Thursday, September 24, 2009

Naturally, I've been playing The Beatles: Rock Band a lot. Like, a lot lot.

And, just as naturally, I've been listening to everything Beatles I can get my hands on. I've listened to all the newly-remastered albums (so far, only in stereo - I still need to get the mono versions), all the singles, the official mashup album Love (the only good thing ever to come out of Cirque du SoBlecch), a bunch of unofficial mashup albums, and tons of bootlegs, full of the kind of studio chatter and infinitesimally different alternate mixes that only a borderline-autistic geek like myself could appreciate.

I can tell you dozens of supposed clues to the "Paul is dead" urban legend. I can tell you where John's voice breaks in "If I Fell," and where you can barely hear Paul say "fucking hell" in "Hey Jude." I can tell you that the spoken bits in "I Am The Walrus" came from a BBC Radio production of "King Lear" that just happened to be airing while the song was being recorded. I can tell you that the piano chord at the end of "A Day In The Life" is 42 seconds long and was played on three pianos, with John, Paul, Ringo, and Mal Evans each playing the same chord. My Beatlemaniac bonafides are unchallenged.

So, yeah, it's a good time to be a Beatles fan right now. I've been so immersed in all things fab that it's gotten me reminiscing about previous high points in my history with the Beatles.

Naturally, there was the release of the Anthology documentary and CDs in 1996. I was already well-versed in Beatles lore, but this was what sent me down the rabbit hole of Beatles boots. A few years later, when Bittorrent took off in popularity, I started downloading copious amounts of unreleased and alternate material.

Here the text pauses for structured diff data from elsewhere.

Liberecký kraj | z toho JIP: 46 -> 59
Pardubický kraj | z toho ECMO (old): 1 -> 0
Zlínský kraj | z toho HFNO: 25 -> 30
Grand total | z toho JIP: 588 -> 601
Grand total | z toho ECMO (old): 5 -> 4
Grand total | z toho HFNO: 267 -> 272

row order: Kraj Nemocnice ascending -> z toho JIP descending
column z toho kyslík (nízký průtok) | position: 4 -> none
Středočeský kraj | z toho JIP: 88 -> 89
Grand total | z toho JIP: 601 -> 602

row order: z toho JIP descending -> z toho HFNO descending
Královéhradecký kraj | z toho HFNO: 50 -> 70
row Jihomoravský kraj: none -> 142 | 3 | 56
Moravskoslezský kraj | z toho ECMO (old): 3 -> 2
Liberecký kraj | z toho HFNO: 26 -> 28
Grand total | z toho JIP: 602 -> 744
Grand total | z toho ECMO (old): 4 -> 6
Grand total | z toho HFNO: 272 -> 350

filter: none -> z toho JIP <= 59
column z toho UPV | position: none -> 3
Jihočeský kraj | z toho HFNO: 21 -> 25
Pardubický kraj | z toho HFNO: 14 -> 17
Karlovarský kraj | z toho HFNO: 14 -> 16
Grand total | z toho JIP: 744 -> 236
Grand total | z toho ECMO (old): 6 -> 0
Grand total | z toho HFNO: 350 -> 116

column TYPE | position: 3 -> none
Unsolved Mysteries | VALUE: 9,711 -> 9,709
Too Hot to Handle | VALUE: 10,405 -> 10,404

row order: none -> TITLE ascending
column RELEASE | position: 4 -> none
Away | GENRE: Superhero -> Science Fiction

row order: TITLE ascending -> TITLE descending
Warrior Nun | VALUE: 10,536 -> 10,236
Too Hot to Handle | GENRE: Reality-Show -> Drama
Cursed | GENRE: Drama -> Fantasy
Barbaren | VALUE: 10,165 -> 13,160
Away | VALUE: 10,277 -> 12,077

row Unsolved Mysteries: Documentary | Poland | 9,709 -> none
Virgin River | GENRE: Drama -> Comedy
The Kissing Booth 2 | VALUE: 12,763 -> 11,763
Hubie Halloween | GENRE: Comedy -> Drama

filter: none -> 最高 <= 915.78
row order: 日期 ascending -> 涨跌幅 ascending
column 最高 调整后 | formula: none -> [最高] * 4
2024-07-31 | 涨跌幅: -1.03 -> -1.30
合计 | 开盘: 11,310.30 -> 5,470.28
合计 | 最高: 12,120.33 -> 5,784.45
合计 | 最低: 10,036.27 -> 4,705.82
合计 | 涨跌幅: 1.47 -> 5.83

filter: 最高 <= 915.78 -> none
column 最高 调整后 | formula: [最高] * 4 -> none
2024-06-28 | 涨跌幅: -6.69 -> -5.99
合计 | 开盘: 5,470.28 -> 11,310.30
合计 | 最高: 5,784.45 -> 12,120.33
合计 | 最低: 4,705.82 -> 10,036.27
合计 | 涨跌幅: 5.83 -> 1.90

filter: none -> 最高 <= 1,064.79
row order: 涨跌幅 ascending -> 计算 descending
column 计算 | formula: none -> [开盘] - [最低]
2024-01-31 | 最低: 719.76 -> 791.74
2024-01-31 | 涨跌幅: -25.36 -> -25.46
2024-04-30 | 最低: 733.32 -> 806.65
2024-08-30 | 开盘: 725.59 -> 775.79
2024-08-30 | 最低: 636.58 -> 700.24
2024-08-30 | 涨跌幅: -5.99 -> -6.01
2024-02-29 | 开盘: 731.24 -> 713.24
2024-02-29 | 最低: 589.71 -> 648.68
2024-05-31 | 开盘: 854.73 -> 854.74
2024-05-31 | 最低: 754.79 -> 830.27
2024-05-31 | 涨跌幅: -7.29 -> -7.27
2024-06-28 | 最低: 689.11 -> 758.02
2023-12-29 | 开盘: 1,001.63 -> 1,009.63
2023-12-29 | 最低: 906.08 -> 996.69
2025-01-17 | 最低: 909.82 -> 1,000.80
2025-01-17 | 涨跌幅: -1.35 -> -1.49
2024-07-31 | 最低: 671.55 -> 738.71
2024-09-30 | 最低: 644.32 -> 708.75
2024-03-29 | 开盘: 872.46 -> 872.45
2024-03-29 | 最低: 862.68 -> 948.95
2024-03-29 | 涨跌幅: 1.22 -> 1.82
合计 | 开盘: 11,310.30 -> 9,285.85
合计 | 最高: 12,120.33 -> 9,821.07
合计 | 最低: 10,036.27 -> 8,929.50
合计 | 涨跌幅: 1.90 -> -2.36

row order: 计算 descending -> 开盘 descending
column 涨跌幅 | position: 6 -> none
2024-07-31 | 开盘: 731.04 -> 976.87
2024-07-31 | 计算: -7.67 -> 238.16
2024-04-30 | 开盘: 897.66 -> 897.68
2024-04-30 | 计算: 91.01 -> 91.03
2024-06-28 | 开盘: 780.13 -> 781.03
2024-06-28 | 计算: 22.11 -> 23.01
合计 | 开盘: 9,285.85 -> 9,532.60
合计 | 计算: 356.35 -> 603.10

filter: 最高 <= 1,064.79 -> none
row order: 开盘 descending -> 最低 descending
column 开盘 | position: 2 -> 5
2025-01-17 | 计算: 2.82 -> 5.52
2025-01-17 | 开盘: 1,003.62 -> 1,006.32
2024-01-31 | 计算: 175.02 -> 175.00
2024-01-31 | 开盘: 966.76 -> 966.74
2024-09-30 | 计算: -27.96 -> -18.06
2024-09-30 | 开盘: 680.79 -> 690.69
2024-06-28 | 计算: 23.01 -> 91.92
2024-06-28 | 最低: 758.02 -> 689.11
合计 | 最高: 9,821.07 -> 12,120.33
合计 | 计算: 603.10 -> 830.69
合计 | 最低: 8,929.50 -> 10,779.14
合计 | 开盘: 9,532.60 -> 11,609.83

The biggest time, of course, was in high school, when, after years of listening to the earlier, poppier material, I bought my first copy of Sgt. Pepper, leading me to investigate their 1967-1970 output. That was a real mind-expander for a sheltered Parkland kid. I made tapes of all those later albums, and would keep them in constant rotation in my '72 Gremlin while delivering pizza. I would often time my deliveries so I could sing along with side 2 of Abbey Road - including "Her Majesty," of course.

Before that, there was a year or two after the death of John Lennon; my curiosity had led me to ask my sister's husband, the biggest music lover I knew at the time, about the Beatles. He obliged by giving me an abbreviated history (appropriately for a 10-year-old) and a tape of his favorite Beatles songs. It included a lot of songs from Sgt. Pepper and Let It Be, most of which went over my young head, as well as part of the "Band On The Run" album from Paul McCartney and Wings.

That was also when I found a trove of mid-60s Beatles 45s at a neighborhood garage sale. These were vintage stuff; there's even the Capital Records single for "Help!" with the legend "from the forthcoming motion picture Eight Arms To Hold You." I still have all these old discs, now mostly unplayable, but I'll never part with them.

Of course, it all began when I was about 4, and I happened to see Yellow Submarine on TV. Yes, even before my first exposure to Monty Python (at age 6), I sat, transfixed, in front of our gigantic old vacuum tube tv, the one that smelled faintly of ozone, having my tiny mind blown by this psychedelic masterpiece. At that age, I had no idea what I was watching; it wasn't until two or three years later, when I saw a newspaper ad for an upcoming airing and recognized the art style as "that weird cartoon I saw when I was little."

So, as I've established, I've been a Beatles fan from a very early age. But I've never told the whole story before. Until now.

You see, there was one crucial element that taught me that there was more to the Beatles than I ever knew. In that 1980-81 period when I was listening to the Beatles mixtape and the old Capital 45s, there was another compilation that spanned the whole wide-ranging history of the band.

Yes, Stars on 45.

For those not familiar: Stars On 45 was a studio project that would release medleys of soundalikes of popular songs, intended to be played in discos and clubs. It was a cheap novelty act, and they've rightly been forgotten by now. But their first album, which I got for my birthday in 1981, included a fifteen-minute Beatles medley. I listened to that thing constantly, giving me snippets of the songs I would eventually learn by heart.

It wasn't perfect; some of the songs were sped up or slowed down to match the mechanical disco beat, and the singer gets a little adenoidal at times. In addition to the Beatles canon, the medley includes George Harrison's solo song "My Sweet Lord," as well as, inexplicably, the Archies' "Sugar Sugar," making me think for several years that that was a Beatles song.

But the fact remains, many of the Beatles songs I know, I first heard as part of that gimmicky novelty song. I love you, you magnificent bunch of anonymous session players. And in the end, the love you take, is equal to the love you make.